El Tecolote
- Type: Biweekly Newspaper
- Format: Broadsheet
- Owner: Acción Latina
- Founder: Juan Gonzales
- Publisher: Acción Latina
- Editor: Juan Gonzales
- Founded: August 24, 1970
- Language: English and Spanish
- Headquarters: 2958 24th Street San Francisco, CA 94110 U.S.
- Circulation: 10,000
- Website: www.eltecolote.org

= El Tecolote (newspaper) =

El Tecolote is a free bilingual, biweekly newspaper published by the nonprofit Acción Latina, and based in San Francisco that covers the Mission District and the surrounding area for the Latino community. It is the longest running bilingual newspaper that is printed in both English and Spanish in California. The newspaper also maintains a digital publication.

==History==
El Tecolote can trace its roots to student activism from 1970. The newspaper began as a project in a La Raza Studies class at San Francisco State University that was created by Juan Gonzales, who wanted to try to channel more Latinos into journalism. The final project of this class was to create a bilingual newspaper in English and Spanish. The founder and first editor was Juan Gonzales. It was first printed and came out on August 24, 1970. It was named El Tecolote, Spanish for "The Owl." Its signature logo is the wise owl. In 1971 the newspaper moved out of the university and into the Mission District, becoming now part of the community. The paper is published and managed by Acción Latina, a nonprofit organization that promotes social activities that help empower the Latino community in San Francisco.

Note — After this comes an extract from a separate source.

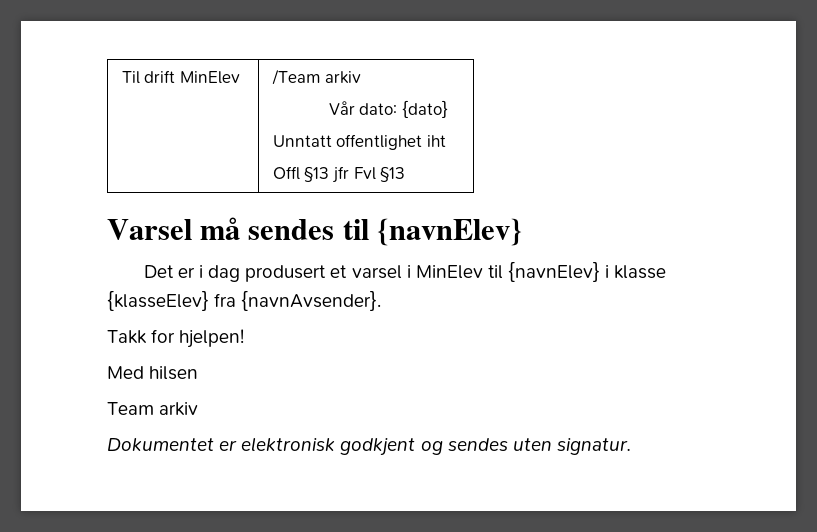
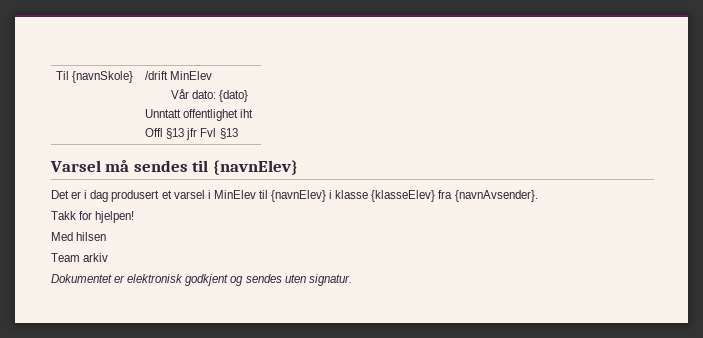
- Til drift MinElev | /Team arkiv
+ Til {navnSkole} | /drift MinElev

==Latino community newspaper==
The newspaper is written primarily for the Latino community in the Mission District, capturing the everyday life of Latinos, and focusing on local and community affairs that affect them, and covering stories that are often ignored by the mainstream media. The paper writes original news stories, telling news from the Latino point of view. Promoting Latino civil rights, helping to create community identity, and writing stories about the culture of the Latino community are some of the goals of the paper. The paper is largely staffed by volunteers, and many college students and young journalists have written for the paper.

According to the paper's archivist Eva Martinez, the enduring success of El Tecolote has depended upon this original vision, including founder Juan Gonzales' capacity as a "skilled delegator" without "an ounce of ‘founder’s mentality’ in him. He truly stands behind his goal of creating a pipeline to the journalism profession and understands that the best way is by letting people take charge."

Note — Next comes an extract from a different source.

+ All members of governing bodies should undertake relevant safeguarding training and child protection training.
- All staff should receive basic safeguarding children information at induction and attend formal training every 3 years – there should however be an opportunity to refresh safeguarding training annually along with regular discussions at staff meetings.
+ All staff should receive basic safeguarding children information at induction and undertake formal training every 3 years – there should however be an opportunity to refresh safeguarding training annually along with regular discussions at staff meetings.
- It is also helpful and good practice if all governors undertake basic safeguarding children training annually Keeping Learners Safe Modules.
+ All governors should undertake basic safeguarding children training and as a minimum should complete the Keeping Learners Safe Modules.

==Online, social media, and podcasts==
The paper has met the challenges of technological change in media by adapting to the digital age by adding a website and now also having online publication. The stories that come out in its printed newspaper are picked from the stories that have come from its online publication. The paper developed social media presences on Facebook, Twitter/X, and Instagram.

On March 1, 2021, the publication launched its podcast, Radio Teco. The digital arm of the long-standing bilingual El Tecolote newspaper, the podcast dives into the rich and nuanced cultural history of Latinx communities across the San Francisco Bay Area and beyond. Episodes are released every Monday, with occasional bonus episodes released throughout the week. The podcast follows the launch of the bilingual Making of a Candidate/El Camindo del CandidatX podcast mini-series, which debuted on October 30, 2020.

Radio Teco ended publication in 2024.

==Coverage and distribution==
The paper covers the Mission District. The paper has thousands of people reading it online, and the paper also distributes 7,000 free copies every two weeks throughout the Mission District and the East Bay by way of restaurants, libraries, clinics and social service centers.